#### PROBLEM DESCRIPTION:
For this exercise, please find the lines in the entries that include the word "none" and copy them.

Edit tracking data
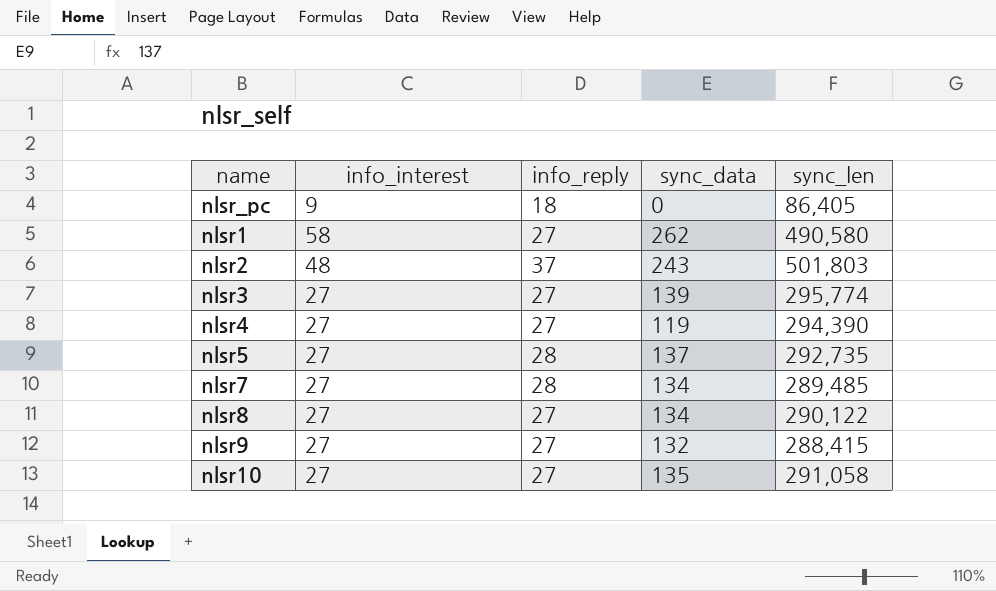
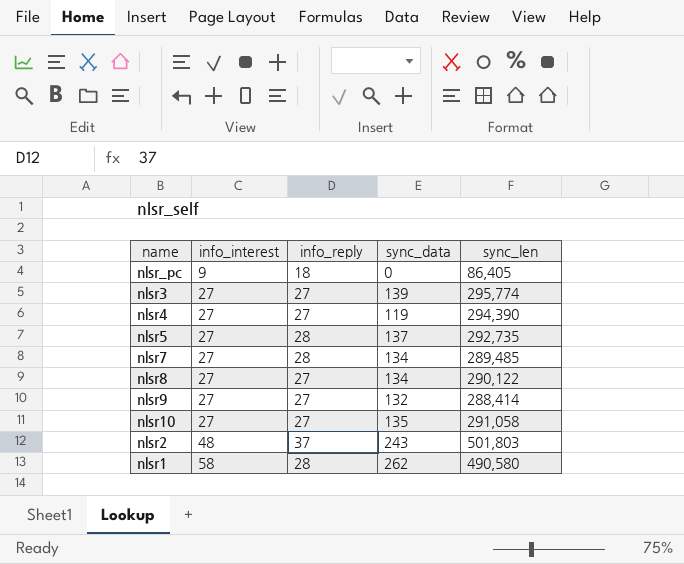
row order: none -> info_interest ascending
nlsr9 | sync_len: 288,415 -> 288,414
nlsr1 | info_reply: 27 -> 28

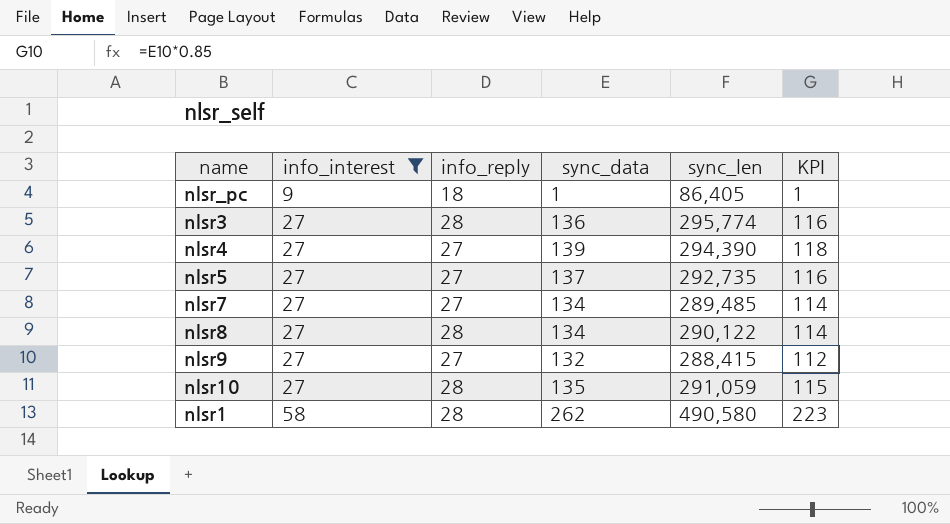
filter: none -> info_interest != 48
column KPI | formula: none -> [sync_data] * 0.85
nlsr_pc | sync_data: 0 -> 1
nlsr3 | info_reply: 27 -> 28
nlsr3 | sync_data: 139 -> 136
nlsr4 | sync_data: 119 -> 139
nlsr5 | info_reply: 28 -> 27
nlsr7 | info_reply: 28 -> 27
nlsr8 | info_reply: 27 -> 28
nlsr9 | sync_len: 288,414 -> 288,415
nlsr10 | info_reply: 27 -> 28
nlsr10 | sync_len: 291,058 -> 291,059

#### TASK SOLUTION:
row order: none -> info_interest ascending
filter: none -> info_interest != 48
column KPI | formula: none -> [sync_data] * 0.85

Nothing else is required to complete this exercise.